## Activity
Write out the lines below once more, exactly as they appear. Do not include pictures.

User interface change data:
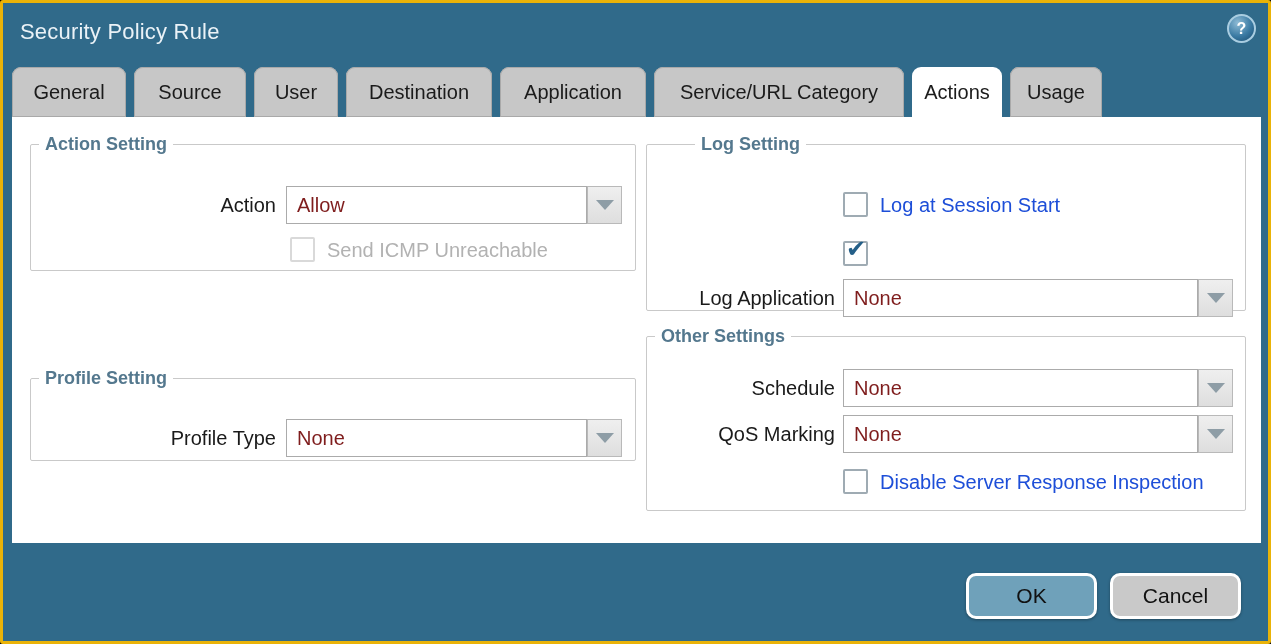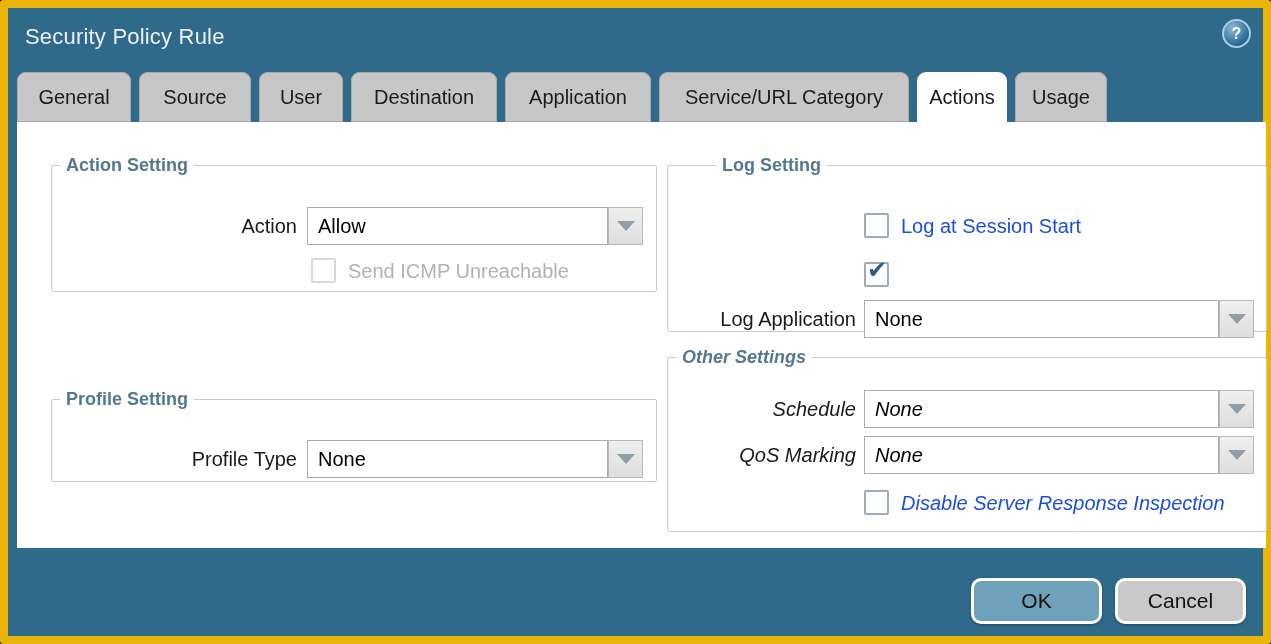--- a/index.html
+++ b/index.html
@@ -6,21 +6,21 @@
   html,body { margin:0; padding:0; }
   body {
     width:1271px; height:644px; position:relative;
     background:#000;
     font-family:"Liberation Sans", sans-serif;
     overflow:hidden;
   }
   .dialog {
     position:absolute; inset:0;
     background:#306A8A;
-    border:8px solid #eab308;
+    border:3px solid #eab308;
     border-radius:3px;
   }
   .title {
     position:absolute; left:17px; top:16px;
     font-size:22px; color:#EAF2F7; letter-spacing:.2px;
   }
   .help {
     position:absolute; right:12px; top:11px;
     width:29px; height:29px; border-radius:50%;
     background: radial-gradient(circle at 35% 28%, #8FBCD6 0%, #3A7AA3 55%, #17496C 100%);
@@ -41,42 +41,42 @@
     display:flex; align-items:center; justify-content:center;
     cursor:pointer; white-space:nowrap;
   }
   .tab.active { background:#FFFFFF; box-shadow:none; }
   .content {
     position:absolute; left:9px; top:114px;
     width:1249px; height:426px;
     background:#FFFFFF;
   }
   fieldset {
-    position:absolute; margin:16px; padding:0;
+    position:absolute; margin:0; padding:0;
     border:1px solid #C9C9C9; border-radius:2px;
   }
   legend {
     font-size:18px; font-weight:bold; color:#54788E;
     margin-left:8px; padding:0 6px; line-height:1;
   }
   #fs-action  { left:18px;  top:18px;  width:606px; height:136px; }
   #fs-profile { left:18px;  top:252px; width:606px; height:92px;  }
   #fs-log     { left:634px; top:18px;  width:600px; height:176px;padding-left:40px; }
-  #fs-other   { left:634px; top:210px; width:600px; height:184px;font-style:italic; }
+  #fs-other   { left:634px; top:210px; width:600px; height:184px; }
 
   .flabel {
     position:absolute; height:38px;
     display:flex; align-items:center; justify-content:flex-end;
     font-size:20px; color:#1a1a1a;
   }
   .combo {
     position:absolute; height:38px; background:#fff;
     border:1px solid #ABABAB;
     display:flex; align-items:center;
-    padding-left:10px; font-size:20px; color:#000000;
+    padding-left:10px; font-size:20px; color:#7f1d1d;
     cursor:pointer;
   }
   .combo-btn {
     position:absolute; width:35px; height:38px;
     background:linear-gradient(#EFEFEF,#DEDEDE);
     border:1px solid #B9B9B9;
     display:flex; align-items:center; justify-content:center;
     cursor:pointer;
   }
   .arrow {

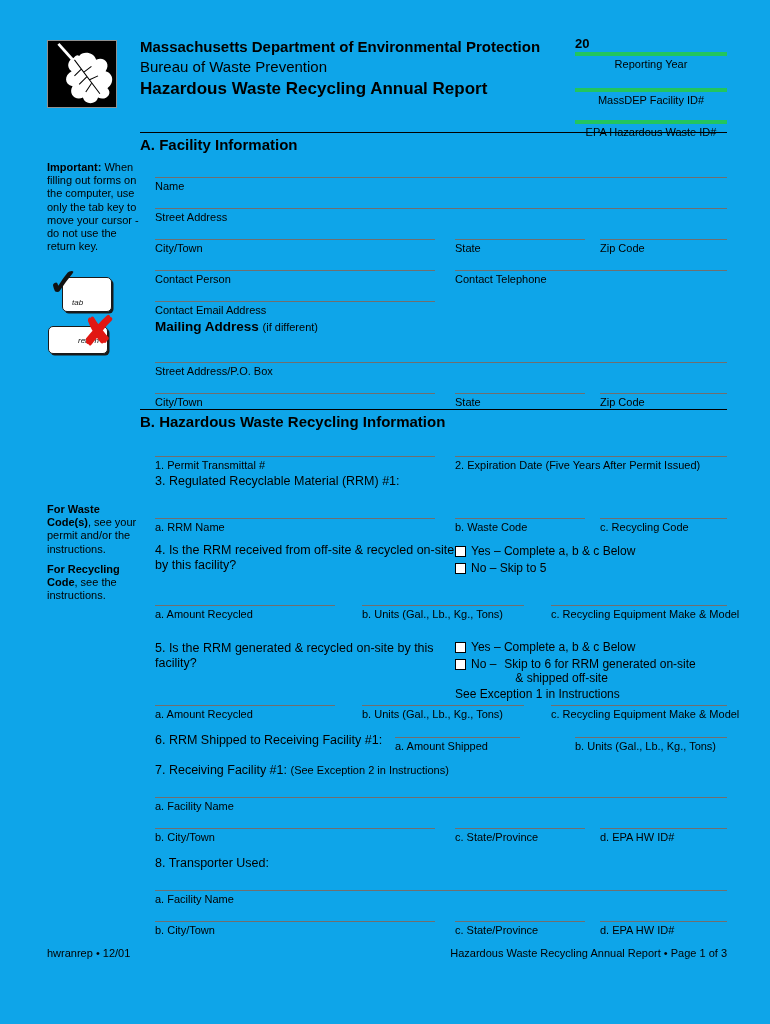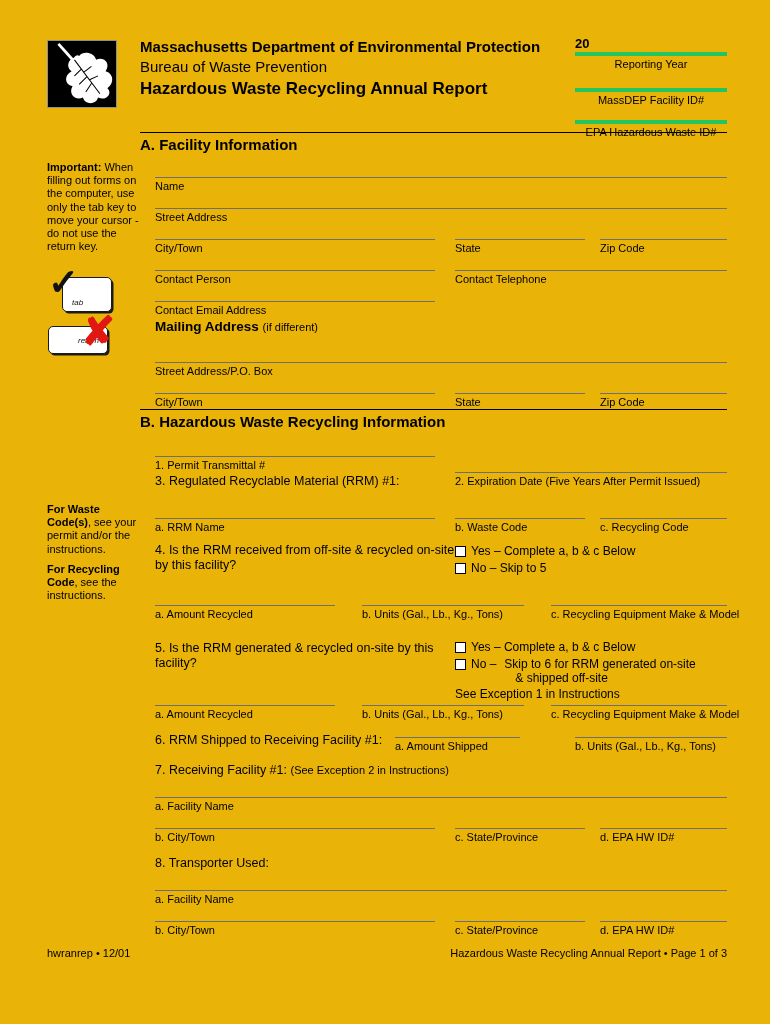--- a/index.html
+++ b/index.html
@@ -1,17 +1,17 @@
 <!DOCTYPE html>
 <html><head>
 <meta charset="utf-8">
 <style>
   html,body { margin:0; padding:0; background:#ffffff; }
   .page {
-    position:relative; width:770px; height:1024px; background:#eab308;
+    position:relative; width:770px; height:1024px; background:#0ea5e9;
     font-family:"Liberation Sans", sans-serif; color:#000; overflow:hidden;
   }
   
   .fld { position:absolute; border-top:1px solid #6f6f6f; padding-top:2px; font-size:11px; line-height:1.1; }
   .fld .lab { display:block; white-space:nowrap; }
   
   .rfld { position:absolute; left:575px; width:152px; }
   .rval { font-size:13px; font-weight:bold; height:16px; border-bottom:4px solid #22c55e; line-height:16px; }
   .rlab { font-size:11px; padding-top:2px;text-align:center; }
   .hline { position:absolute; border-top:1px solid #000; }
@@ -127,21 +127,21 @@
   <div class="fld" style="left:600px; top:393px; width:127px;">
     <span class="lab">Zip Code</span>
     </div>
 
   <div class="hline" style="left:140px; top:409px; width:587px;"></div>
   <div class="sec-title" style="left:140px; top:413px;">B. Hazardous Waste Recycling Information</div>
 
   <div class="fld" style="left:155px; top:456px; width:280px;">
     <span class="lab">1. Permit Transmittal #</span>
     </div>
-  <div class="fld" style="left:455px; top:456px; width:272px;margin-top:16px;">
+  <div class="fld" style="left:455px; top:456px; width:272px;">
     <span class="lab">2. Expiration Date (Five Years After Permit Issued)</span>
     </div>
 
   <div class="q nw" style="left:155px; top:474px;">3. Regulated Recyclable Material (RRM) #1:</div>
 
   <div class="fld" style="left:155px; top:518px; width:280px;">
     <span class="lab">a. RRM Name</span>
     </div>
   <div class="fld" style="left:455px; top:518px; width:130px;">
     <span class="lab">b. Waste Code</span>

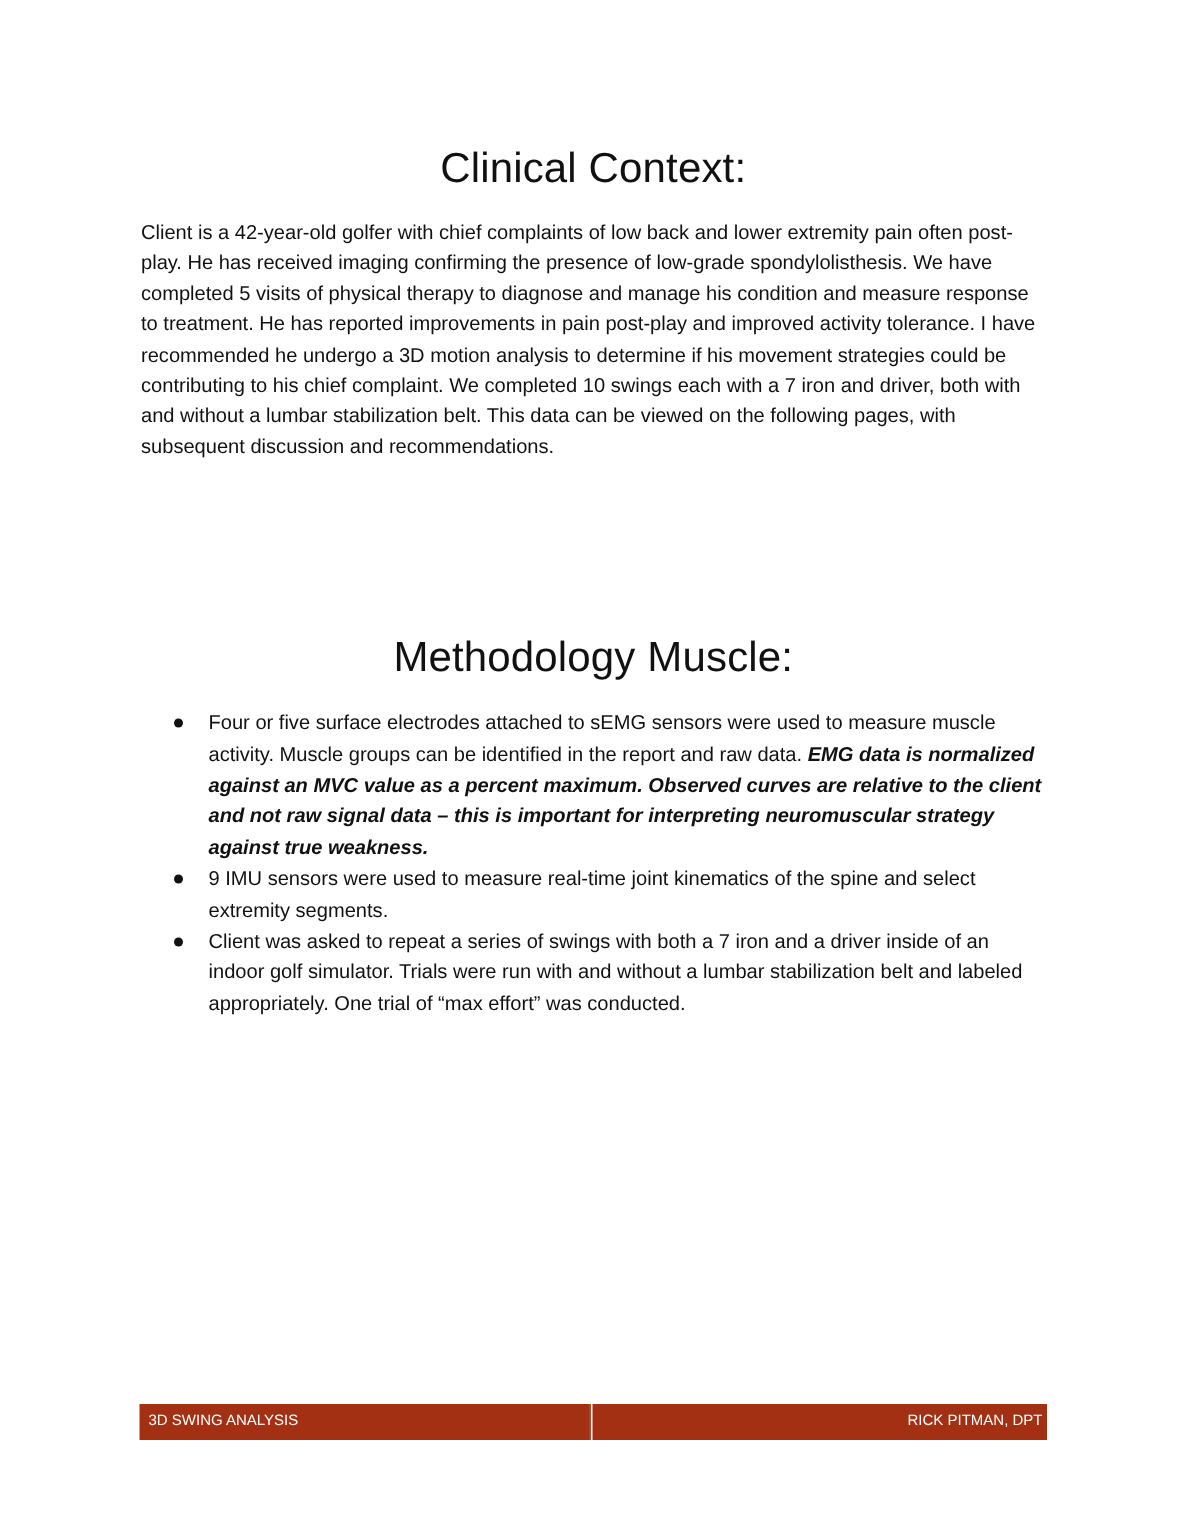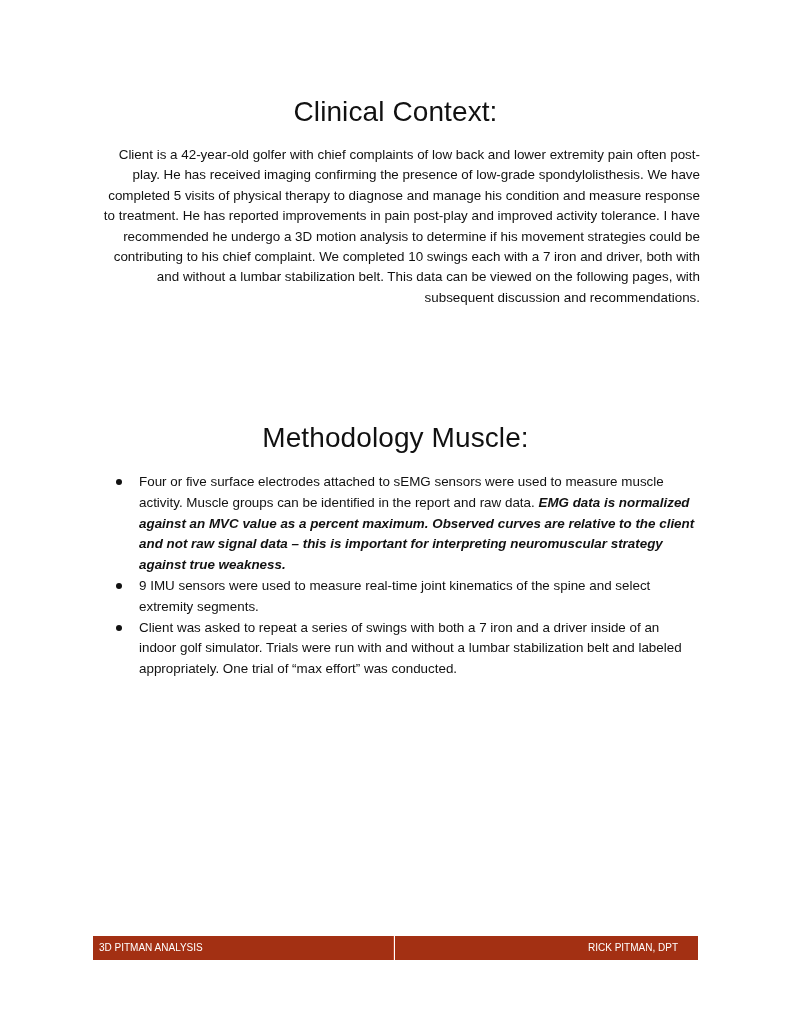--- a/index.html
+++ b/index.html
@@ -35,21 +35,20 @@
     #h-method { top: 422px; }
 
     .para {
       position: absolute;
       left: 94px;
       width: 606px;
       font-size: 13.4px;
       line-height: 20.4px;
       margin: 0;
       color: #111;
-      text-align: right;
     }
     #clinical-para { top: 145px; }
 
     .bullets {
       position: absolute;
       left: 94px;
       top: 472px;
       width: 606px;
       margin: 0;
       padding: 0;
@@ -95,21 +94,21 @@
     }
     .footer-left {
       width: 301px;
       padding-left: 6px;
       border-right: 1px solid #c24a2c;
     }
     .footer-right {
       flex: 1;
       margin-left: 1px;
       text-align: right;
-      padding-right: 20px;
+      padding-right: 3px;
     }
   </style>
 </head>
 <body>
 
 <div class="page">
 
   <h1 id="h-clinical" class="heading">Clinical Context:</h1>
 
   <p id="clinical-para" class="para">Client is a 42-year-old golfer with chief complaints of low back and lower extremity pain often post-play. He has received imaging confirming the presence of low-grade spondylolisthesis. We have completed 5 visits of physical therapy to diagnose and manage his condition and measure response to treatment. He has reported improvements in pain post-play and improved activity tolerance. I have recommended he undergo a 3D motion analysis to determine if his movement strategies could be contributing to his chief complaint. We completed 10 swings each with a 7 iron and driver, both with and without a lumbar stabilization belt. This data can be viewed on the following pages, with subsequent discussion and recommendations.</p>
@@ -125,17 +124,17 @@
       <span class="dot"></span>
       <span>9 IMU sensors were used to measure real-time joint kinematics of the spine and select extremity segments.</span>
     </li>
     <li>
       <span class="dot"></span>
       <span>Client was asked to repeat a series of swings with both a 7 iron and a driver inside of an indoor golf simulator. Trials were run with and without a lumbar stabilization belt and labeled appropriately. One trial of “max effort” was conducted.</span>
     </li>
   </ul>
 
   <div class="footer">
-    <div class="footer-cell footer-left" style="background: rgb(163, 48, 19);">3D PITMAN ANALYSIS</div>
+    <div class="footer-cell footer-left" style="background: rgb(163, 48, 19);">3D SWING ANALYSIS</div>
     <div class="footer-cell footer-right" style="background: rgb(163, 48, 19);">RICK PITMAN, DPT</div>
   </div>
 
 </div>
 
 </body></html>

## Response area
--- a/index.html
+++ b/index.html
@@ -6,21 +6,21 @@
   html,body { margin:0; padding:0; }
   body {
     width:1271px; height:644px; position:relative;
     background:#000;
     font-family:"Liberation Sans", sans-serif;
     overflow:hidden;
   }
   .dialog {
     position:absolute; inset:0;
     background:#306A8A;
-    border:8px solid #eab308;
+    border:3px solid #eab308;
     border-radius:3px;
   }
   .title {
     position:absolute; left:17px; top:16px;
     font-size:22px; color:#EAF2F7; letter-spacing:.2px;
   }
   .help {
     position:absolute; right:12px; top:11px;
     width:29px; height:29px; border-radius:50%;
     background: radial-gradient(circle at 35% 28%, #8FBCD6 0%, #3A7AA3 55%, #17496C 100%);
@@ -41,42 +41,42 @@
     display:flex; align-items:center; justify-content:center;
     cursor:pointer; white-space:nowrap;
   }
   .tab.active { background:#FFFFFF; box-shadow:none; }
   .content {
     position:absolute; left:9px; top:114px;
     width:1249px; height:426px;
     background:#FFFFFF;
   }
   fieldset {
-    position:absolute; margin:16px; padding:0;
+    position:absolute; margin:0; padding:0;
     border:1px solid #C9C9C9; border-radius:2px;
   }
   legend {
     font-size:18px; font-weight:bold; color:#54788E;
     margin-left:8px; padding:0 6px; line-height:1;
   }
   #fs-action  { left:18px;  top:18px;  width:606px; height:136px; }
   #fs-profile { left:18px;  top:252px; width:606px; height:92px;  }
   #fs-log     { left:634px; top:18px;  width:600px; height:176px;padding-left:40px; }
-  #fs-other   { left:634px; top:210px; width:600px; height:184px;font-style:italic; }
+  #fs-other   { left:634px; top:210px; width:600px; height:184px; }
 
   .flabel {
     position:absolute; height:38px;
     display:flex; align-items:center; justify-content:flex-end;
     font-size:20px; color:#1a1a1a;
   }
   .combo {
     position:absolute; height:38px; background:#fff;
     border:1px solid #ABABAB;
     display:flex; align-items:center;
-    padding-left:10px; font-size:20px; color:#000000;
+    padding-left:10px; font-size:20px; color:#7f1d1d;
     cursor:pointer;
   }
   .combo-btn {
     position:absolute; width:35px; height:38px;
     background:linear-gradient(#EFEFEF,#DEDEDE);
     border:1px solid #B9B9B9;
     display:flex; align-items:center; justify-content:center;
     cursor:pointer;
   }
   .arrow {

--- a/index.html
+++ b/index.html
@@ -1,17 +1,17 @@
 <!DOCTYPE html>
 <html><head>
 <meta charset="utf-8">
 <style>
   html,body { margin:0; padding:0; background:#ffffff; }
   .page {
-    position:relative; width:770px; height:1024px; background:#eab308;
+    position:relative; width:770px; height:1024px; background:#0ea5e9;
     font-family:"Liberation Sans", sans-serif; color:#000; overflow:hidden;
   }
   
   .fld { position:absolute; border-top:1px solid #6f6f6f; padding-top:2px; font-size:11px; line-height:1.1; }
   .fld .lab { display:block; white-space:nowrap; }
   
   .rfld { position:absolute; left:575px; width:152px; }
   .rval { font-size:13px; font-weight:bold; height:16px; border-bottom:4px solid #22c55e; line-height:16px; }
   .rlab { font-size:11px; padding-top:2px;text-align:center; }
   .hline { position:absolute; border-top:1px solid #000; }
@@ -127,21 +127,21 @@
   <div class="fld" style="left:600px; top:393px; width:127px;">
     <span class="lab">Zip Code</span>
     </div>
 
   <div class="hline" style="left:140px; top:409px; width:587px;"></div>
   <div class="sec-title" style="left:140px; top:413px;">B. Hazardous Waste Recycling Information</div>
 
   <div class="fld" style="left:155px; top:456px; width:280px;">
     <span class="lab">1. Permit Transmittal #</span>
     </div>
-  <div class="fld" style="left:455px; top:456px; width:272px;margin-top:16px;">
+  <div class="fld" style="left:455px; top:456px; width:272px;">
     <span class="lab">2. Expiration Date (Five Years After Permit Issued)</span>
     </div>
 
   <div class="q nw" style="left:155px; top:474px;">3. Regulated Recyclable Material (RRM) #1:</div>
 
   <div class="fld" style="left:155px; top:518px; width:280px;">
     <span class="lab">a. RRM Name</span>
     </div>
   <div class="fld" style="left:455px; top:518px; width:130px;">
     <span class="lab">b. Waste Code</span>

--- a/index.html
+++ b/index.html
@@ -35,21 +35,20 @@
     #h-method { top: 422px; }
 
     .para {
       position: absolute;
       left: 94px;
       width: 606px;
       font-size: 13.4px;
       line-height: 20.4px;
       margin: 0;
       color: #111;
-      text-align: right;
     }
     #clinical-para { top: 145px; }
 
     .bullets {
       position: absolute;
       left: 94px;
       top: 472px;
       width: 606px;
       margin: 0;
       padding: 0;
@@ -95,21 +94,21 @@
     }
     .footer-left {
       width: 301px;
       padding-left: 6px;
       border-right: 1px solid #c24a2c;
     }
     .footer-right {
       flex: 1;
       margin-left: 1px;
       text-align: right;
-      padding-right: 20px;
+      padding-right: 3px;
     }
   </style>
 </head>
 <body>
 
 <div class="page">
 
   <h1 id="h-clinical" class="heading">Clinical Context:</h1>
 
   <p id="clinical-para" class="para">Client is a 42-year-old golfer with chief complaints of low back and lower extremity pain often post-play. He has received imaging confirming the presence of low-grade spondylolisthesis. We have completed 5 visits of physical therapy to diagnose and manage his condition and measure response to treatment. He has reported improvements in pain post-play and improved activity tolerance. I have recommended he undergo a 3D motion analysis to determine if his movement strategies could be contributing to his chief complaint. We completed 10 swings each with a 7 iron and driver, both with and without a lumbar stabilization belt. This data can be viewed on the following pages, with subsequent discussion and recommendations.</p>
@@ -125,17 +124,17 @@
       <span class="dot"></span>
       <span>9 IMU sensors were used to measure real-time joint kinematics of the spine and select extremity segments.</span>
     </li>
     <li>
       <span class="dot"></span>
       <span>Client was asked to repeat a series of swings with both a 7 iron and a driver inside of an indoor golf simulator. Trials were run with and without a lumbar stabilization belt and labeled appropriately. One trial of “max effort” was conducted.</span>
     </li>
   </ul>
 
   <div class="footer">
-    <div class="footer-cell footer-left" style="background: rgb(163, 48, 19);">3D PITMAN ANALYSIS</div>
+    <div class="footer-cell footer-left" style="background: rgb(163, 48, 19);">3D SWING ANALYSIS</div>
     <div class="footer-cell footer-right" style="background: rgb(163, 48, 19);">RICK PITMAN, DPT</div>
   </div>
 
 </div>
 
 </body></html>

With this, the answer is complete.